The IRS also released an announcement to clarify the restraint policy. The announcement provides that disclosing issues on the Schedule UTP does not otherwise affect the protections afforded under the policy of restraint, according to Shuilman. It also provides that drafts of issue descriptions and information regarding quantification or ranking of issues are protected under the policy. In addition, the IRS has adopted a policy that we will not seek documents that would otherwise be privileged, even though the taxpayer has disclosed the document to a financial auditor as part of an audit of the taxpayer’s financial statements.

“These changes are designed to reassure taxpayers that we are not seeking their legal analysis or risk assessments,” said Shulman. “We are instead seeking issue identification that will help accomplish our shared goals of efficiency, certainty, and consistency that I described earlier. I remain committed to the important taxpayer protections afforded by the longstanding IRS policy of restraint and under existing privilege laws.”

Shulman acknowledged that other comments raised concerns about how the IRS would use the information it receives on Schedule UTP.  Many of the comments voiced anxiety about how IRS agents would use the information reported on the schedule during examinations.

To address those concerns, and make clear its expectations for how the information should be used, the IRS released a directive to the field that provides initial guidance to the IRS personnel who will be on the front lines administering the new UTP reporting requirements.

“The directive makes clear that we expect examiners to engage with taxpayers early in the process to eliminate uncertainty as quickly as possible, whenever possible,” said Shulman. “This is key to our overall philosophy and shared goal of creating certainty sooner and being more efficient and effective. Also, over the next year, our examiners will receive special training on the handling of Uncertain Tax Positions.”

In addition, a centralized process or triage team will be established to review UTPs and to determine their proper treatment. “We know that Uncertain Tax Positions are uncertain for a number of reasons,” said Shulman. “There may be ambiguity in tax law and a lack of published guidance.

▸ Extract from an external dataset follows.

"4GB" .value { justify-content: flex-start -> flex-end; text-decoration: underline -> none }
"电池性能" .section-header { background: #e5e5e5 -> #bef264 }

Our triage team will identify trends of areas of uncertainty, and this will become an important source of inputs to our guidance pipeline.”

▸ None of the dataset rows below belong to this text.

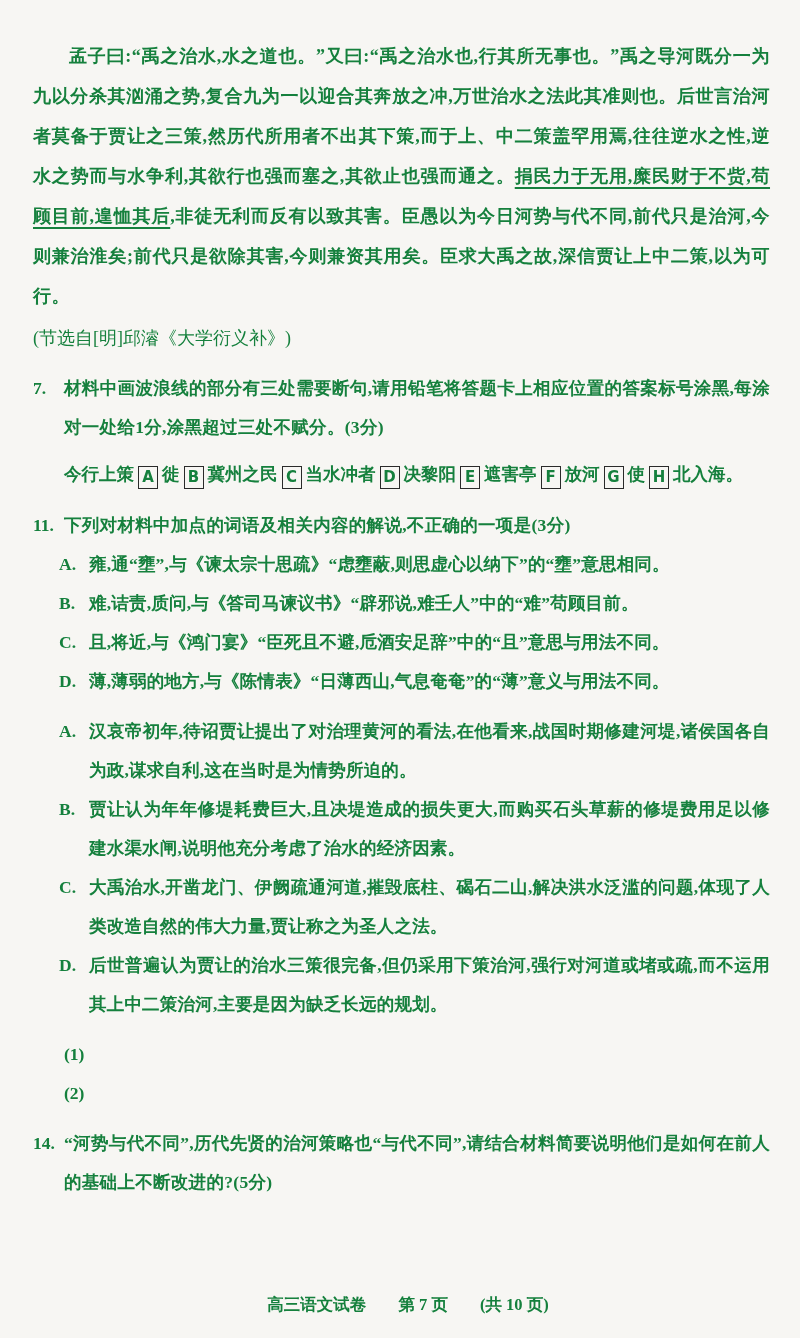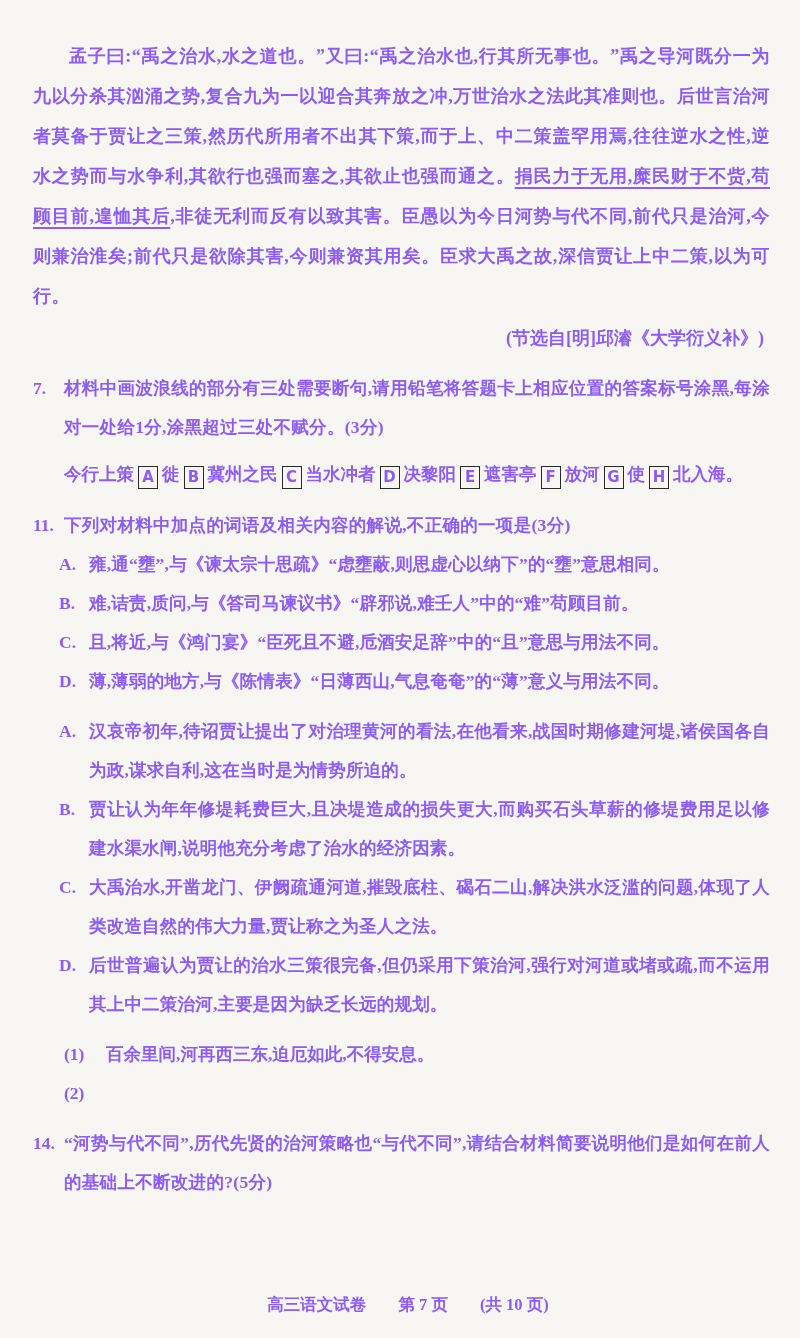"孟子曰:“禹之治水,水之道也。”又曰:“禹之治水也,行其所无事也。”禹之导河既分" .page { color: #8b5cf6 -> #15803d }
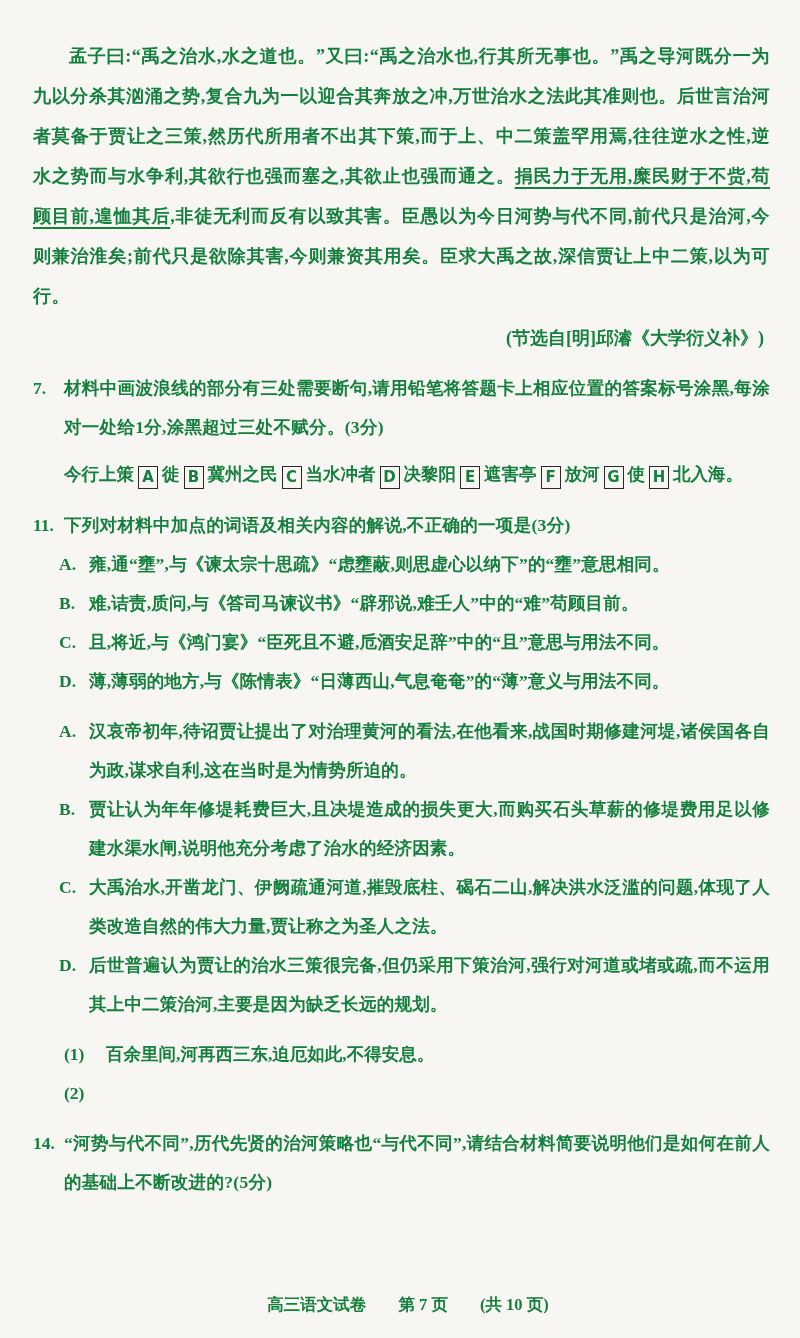"(节选自[明]邱濬《大学衍义补》)" .source { font-weight: 700 -> 400; text-align: right -> left }
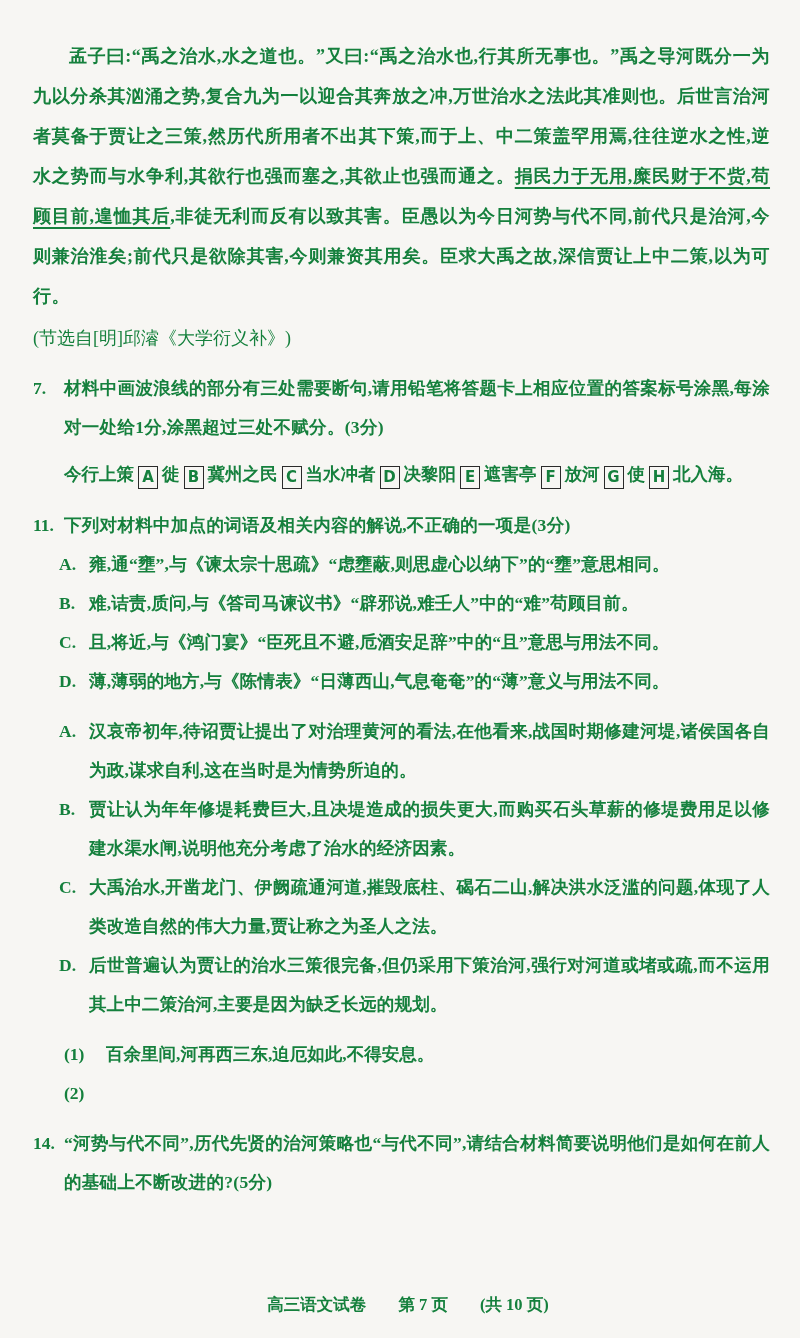"百余里间,河再西三东,迫厄如此,不得安息。" span.sub-text { html: <span>百余里间,河再西三东,迫厄如此,不得安息。</span> -> none }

The directive to the field also reinforces longstanding principles of fairness and impartiality, he added.

Some comments also expressed concerns that the reported UTP information would be automatically disclosed to foreign governments under treaties or information exchange agreements, Shulman noted.

“Let me assure you that there will be no automatic release of UTP information to other governments,” he said. “Our treaties and information exchange agreements do not require disclosure of information in cases in which there is no reciprocity, so it would be very, very rare to exchange such information unless the requesting government has similar information it can make available to the IRS.  Further, even if reciprocity did exist, we would consider other factors in determining whether to disclose the information, including the relevance of the information to the foreign government, which in many cases would not be present.”

Shulman said the IRS has also been working on speedier issue resolution for corporate taxpayers, including through its Compliance Assurance Program, or CAP.

“In exchange for more openness and transparency on the corporate taxpayer’s part, we help resolve issues early and ensure accurate returns are filed,” he said. “Taxpayers who are transparent with us get certainty with respect to their obligations at the time their return is filed, rather than waiting for the regular examination.” The IRS has also made changes in its Fast Track Settlement program and Fast Track Appeals function to make them work better and more efficiently.